◆ **Work item**
Everything in the listing below from the line containing "[246,1709,312,1723] cards - ->" through the line containing "(835, 688) none" must be repeated exactly; the remaining lines are not wanted.

◆ **Source data**
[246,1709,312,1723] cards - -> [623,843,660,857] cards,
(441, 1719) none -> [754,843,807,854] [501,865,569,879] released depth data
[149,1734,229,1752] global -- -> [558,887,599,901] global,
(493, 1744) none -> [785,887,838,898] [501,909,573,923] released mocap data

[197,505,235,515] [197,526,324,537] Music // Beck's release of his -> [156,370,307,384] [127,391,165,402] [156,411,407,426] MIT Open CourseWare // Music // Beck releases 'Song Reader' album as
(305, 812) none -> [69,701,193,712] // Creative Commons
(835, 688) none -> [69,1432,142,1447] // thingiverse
...
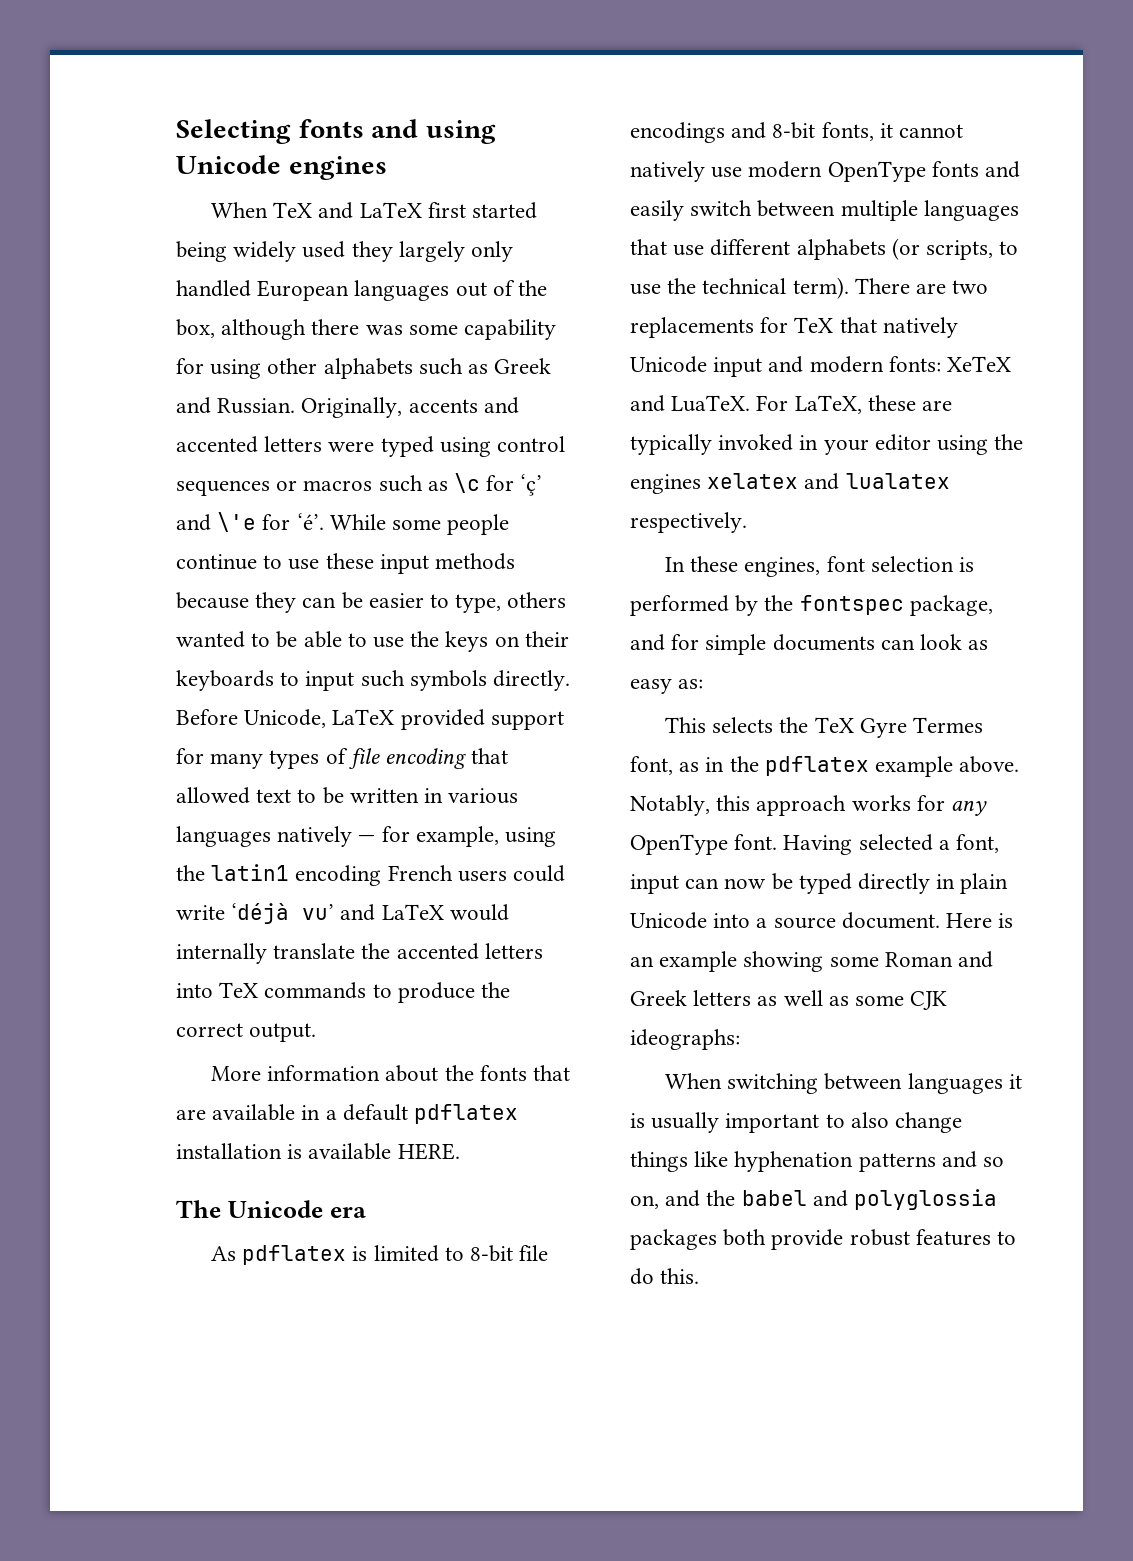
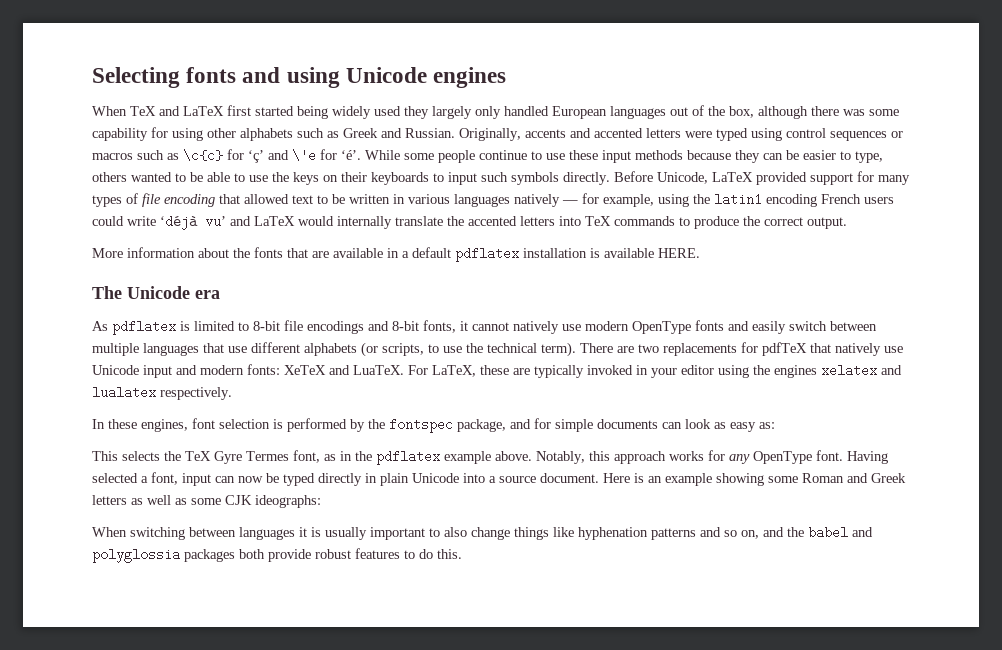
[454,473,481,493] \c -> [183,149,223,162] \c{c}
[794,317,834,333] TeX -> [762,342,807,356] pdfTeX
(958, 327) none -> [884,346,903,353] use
...
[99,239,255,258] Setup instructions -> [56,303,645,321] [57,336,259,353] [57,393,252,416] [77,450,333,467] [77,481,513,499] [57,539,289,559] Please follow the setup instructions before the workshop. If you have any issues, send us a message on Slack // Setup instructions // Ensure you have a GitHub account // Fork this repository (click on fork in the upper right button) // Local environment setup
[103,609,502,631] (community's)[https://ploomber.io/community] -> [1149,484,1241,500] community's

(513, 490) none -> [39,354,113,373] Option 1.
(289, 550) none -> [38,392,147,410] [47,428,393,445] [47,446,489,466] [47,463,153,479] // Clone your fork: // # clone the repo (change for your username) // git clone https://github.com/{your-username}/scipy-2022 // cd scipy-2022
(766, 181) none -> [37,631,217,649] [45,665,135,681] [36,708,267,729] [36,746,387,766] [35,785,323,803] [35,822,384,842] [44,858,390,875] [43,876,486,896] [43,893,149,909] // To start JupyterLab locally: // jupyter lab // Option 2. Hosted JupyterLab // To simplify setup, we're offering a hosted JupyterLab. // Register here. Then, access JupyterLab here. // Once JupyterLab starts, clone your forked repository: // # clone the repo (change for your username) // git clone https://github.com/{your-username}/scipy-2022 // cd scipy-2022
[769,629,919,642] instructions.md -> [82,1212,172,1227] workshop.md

◆ **Response**
[246,1709,312,1723] cards - -> [623,843,660,857] cards,
(441, 1719) none -> [754,843,807,854] [501,865,569,879] released depth data
[149,1734,229,1752] global -- -> [558,887,599,901] global,
(493, 1744) none -> [785,887,838,898] [501,909,573,923] released mocap data

[197,505,235,515] [197,526,324,537] Music // Beck's release of his -> [156,370,307,384] [127,391,165,402] [156,411,407,426] MIT Open CourseWare // Music // Beck releases 'Song Reader' album as
(305, 812) none -> [69,701,193,712] // Creative Commons
(835, 688) none -> [69,1432,142,1447] // thingiverse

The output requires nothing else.